* [Exercise goal] Output the entries exactly as they appear. Pictures should not be included.

* [Excerpted data]
++++
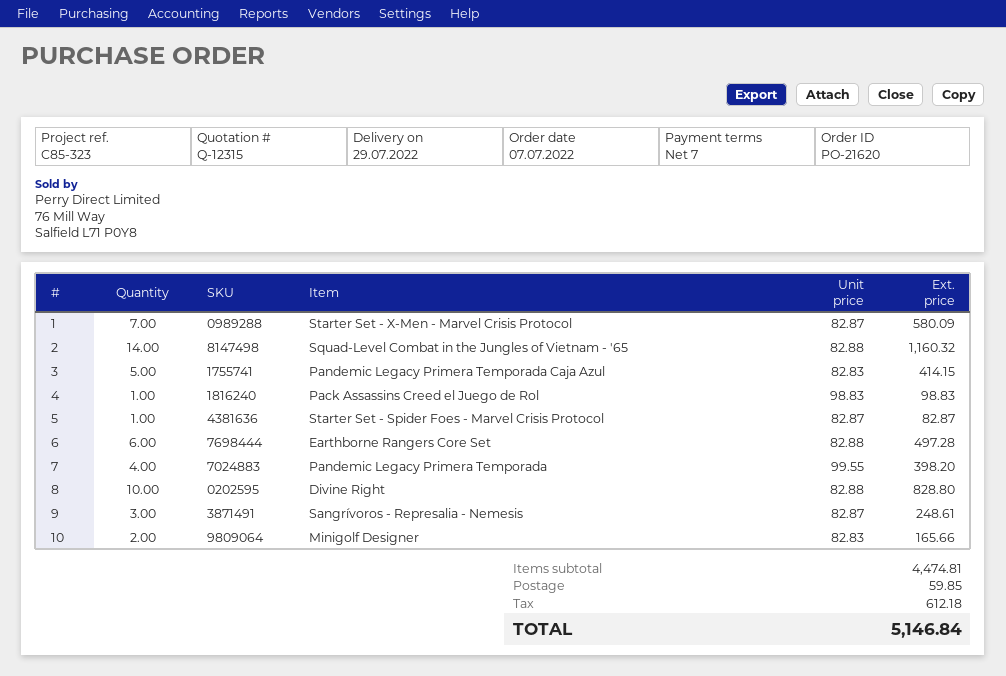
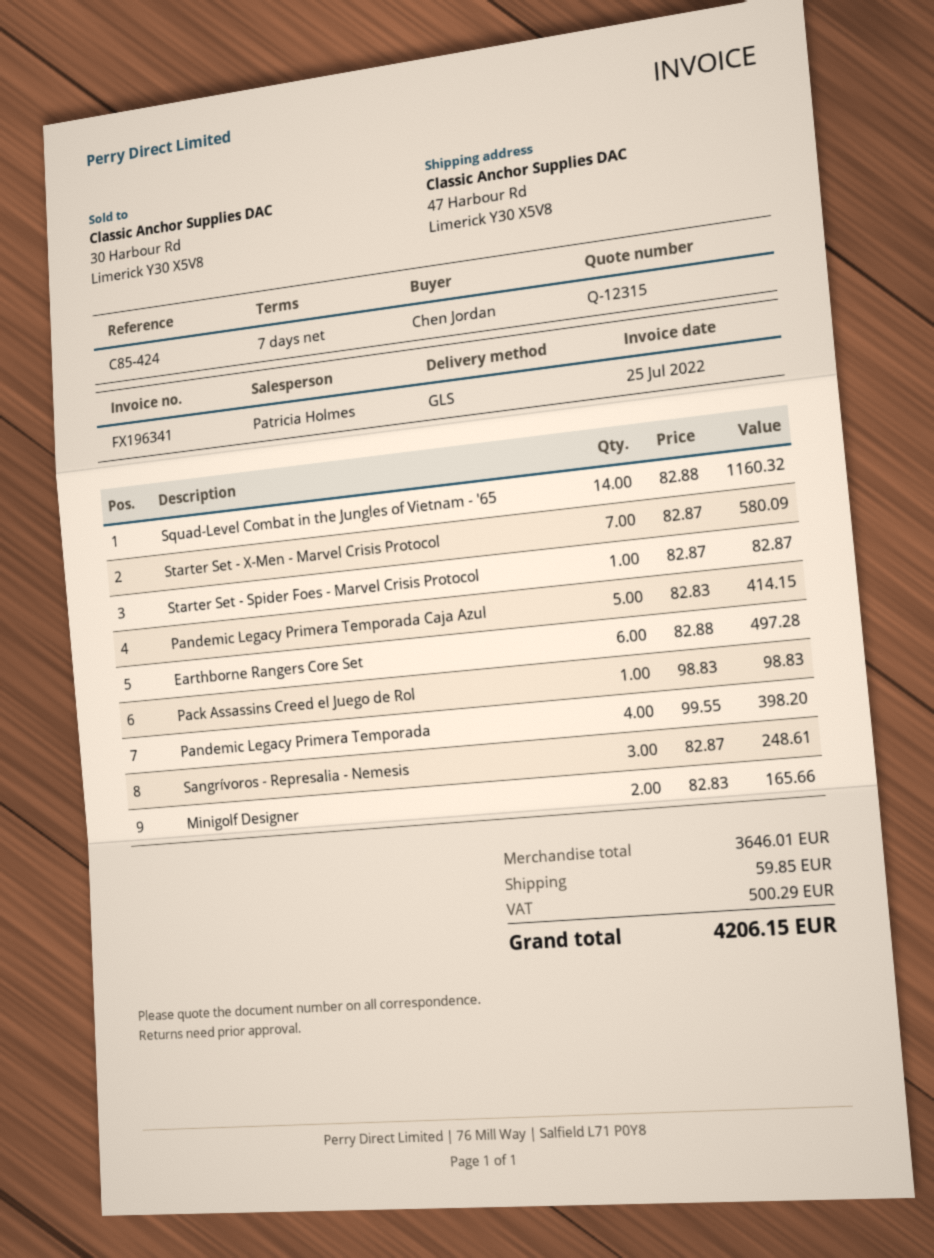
reference: C85-323 -> C85-424
Divine Right: 10 x 82.88 = 828.80 -> none
subtotal: 4474.81 -> 3646.01
tax: 612.18 -> 500.29
total: 5146.84 -> 4206.15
++++
* [Written reply]
reference: C85-323 -> C85-424
Divine Right: 10 x 82.88 = 828.80 -> none
subtotal: 4474.81 -> 3646.01
tax: 612.18 -> 500.29
total: 5146.84 -> 4206.15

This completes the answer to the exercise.